The applicant has 90 days to complete and return the DDP/D-DPP to the DAU. If not submitted within 90 days, the application shall be determined withdrawn unless the DAU receives a written request for an extension from the applicant and approves a longer period of time.
Only prescribed health care professionals can complete the designated forms in the DDP/D-DPP.
- Section 4(1), (2), 5(1) and 10(1) of the ODSP Act
- Sections 4(1), 5(1), (2), 9, 12, 13, 14, 15, 16, 18, 46(1), (2) and 47 of the ODSP Regulation
- Sections 38(2) and (3) of the Ontario Works Regulation
- Section 54 of the Child Youth and Family Services Ontario Regulation 156/18
Summary of Directive
The Directive outlines:
- how the DDP/D-DPP is to be completed
- the roles and responsibilities of the DAU regarding the application process
- the circumstances under which the applicant is exempt from the disability adjudication process
- the application process for applicants under certain circumstances including:
- applicants who are not yet 18 years of age
- applicants who reside in a lawful place of confinement
- applicants who reside in a facility or hospital
Intent of Policy
To describe the policy relating to the adjudication of applicants who apply as a person with a disability under the ODSP Act.
Application of Policy
Anyone has the right to make an application for ODSP if they believe they are a person with a disability as defined by subsection 4(1) of the ODSP Act.

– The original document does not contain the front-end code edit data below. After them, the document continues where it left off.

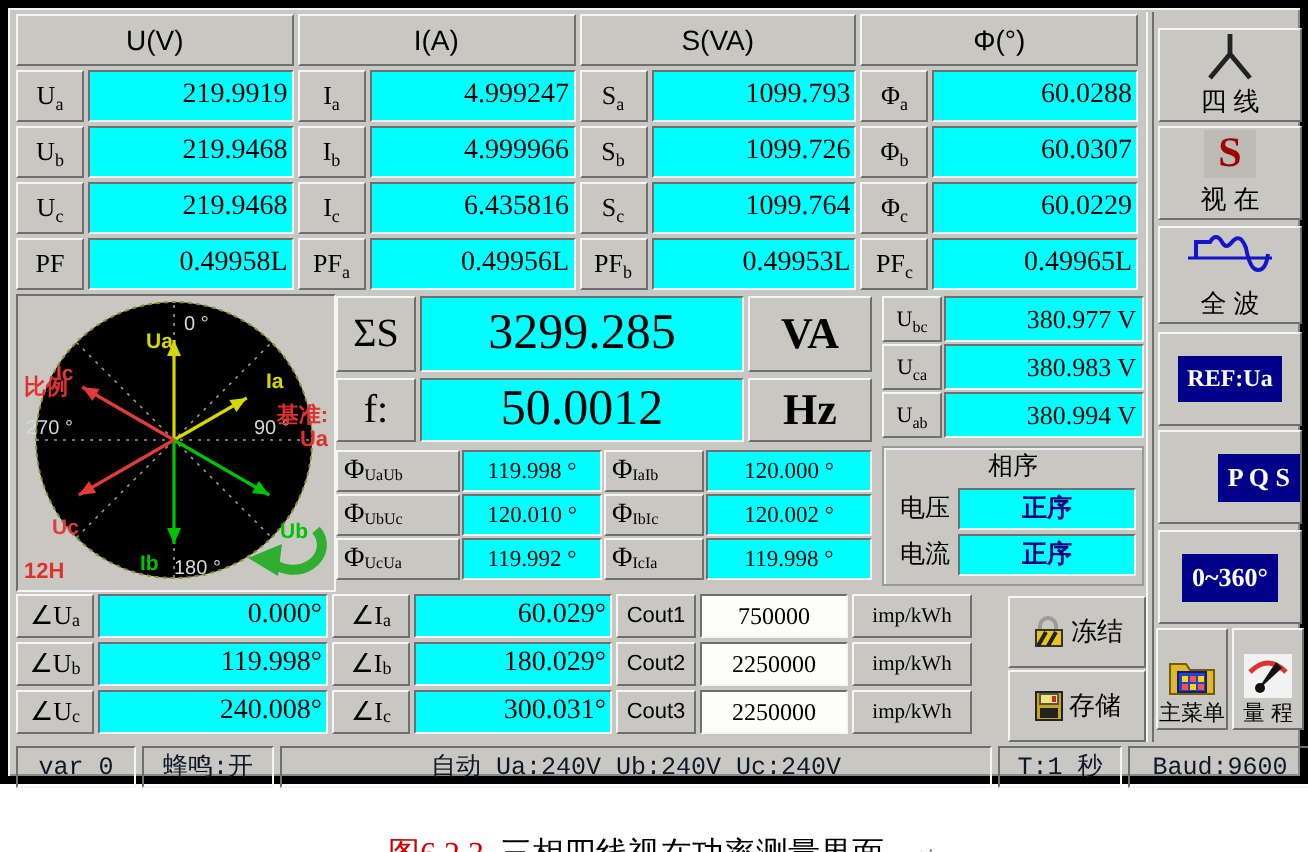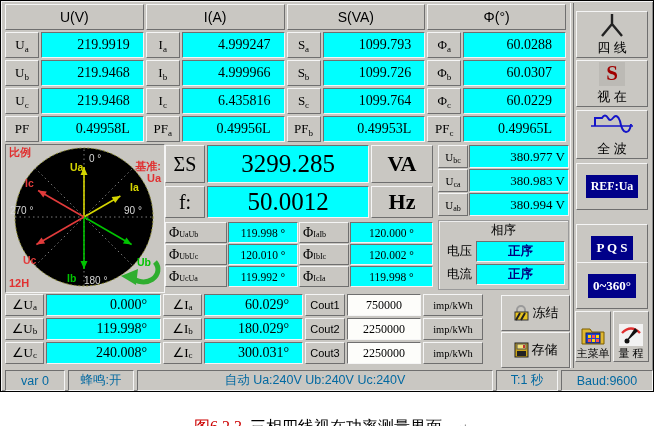"U(V)" #app { border: 1px solid #000000 -> 4px solid #000000 }
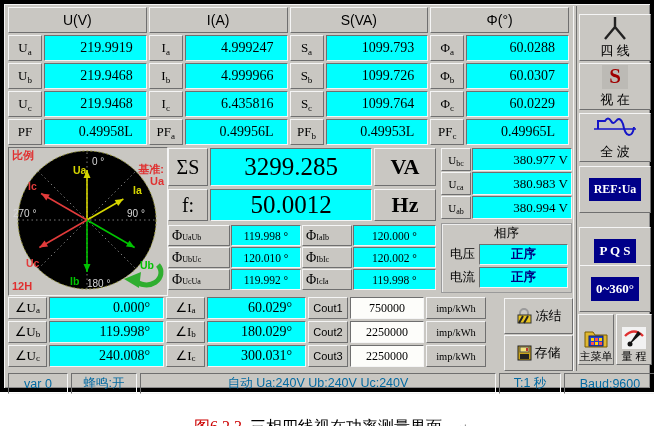"219.9919" .val { padding-right: 13px -> 2px }
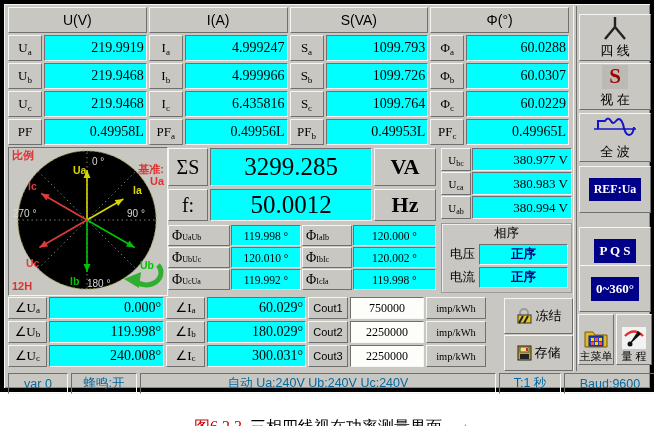"比例" .pcorner { margin-top: none -> 39px }
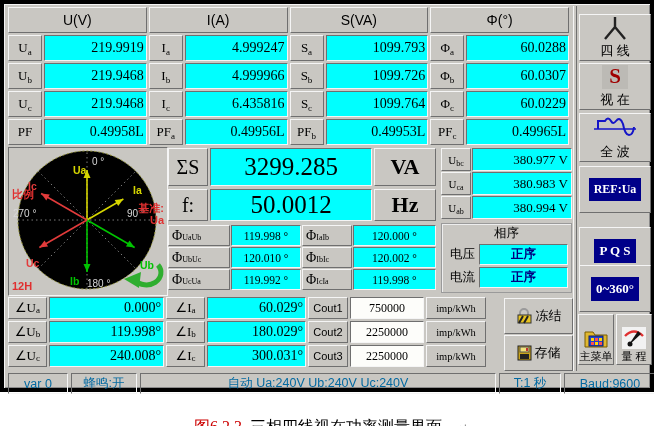"P Q S" div.sbtn { align-items: none -> flex-end; top: 223px -> 211px }
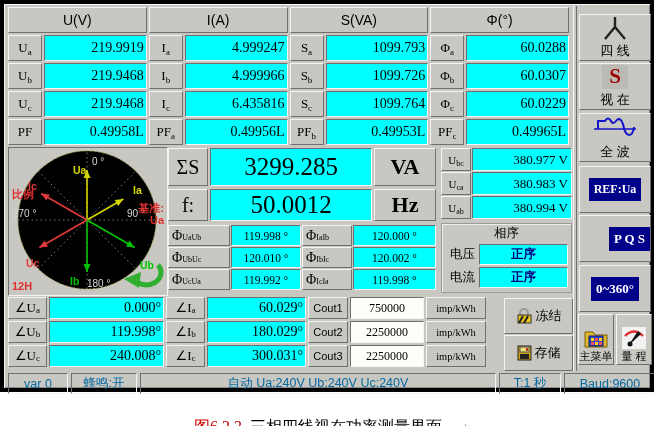"var 0" .seg { color: #0369a1 -> #0f172a; font-family: Liberation Sans, sans-serif -> Liberation Mono, monospace }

An applicant for ODSP may apply through Ontario Works or an ODSP local office. Financial eligibility must be determined before an applicant for ODSP can be referred to the DAU. An applicant's financial eligibility is determined following the completion of the Application for Assistance Part 1 by Ontario Works or Ontario Disability Support Program staff.
Once financial eligibility is established, a referral must be made to the DAU by the Ontario Works or ODSP local office and the applicant is given a DDP.
It is the role of the DAU to make the determination of whether or not the applicant is “a person with a disability” under the ODSP Act, assign a medical review date if the person’s medical condition is likely to improve and respond to appeals related to a determination of disability.
Completion of the Disability Determination Package (DDP)
The DDP/D-DPP is the Ministry approved application form used to obtain verified information related to an applicant’s disability, medical condition(s), impairment(s), restriction(s) and likely duration.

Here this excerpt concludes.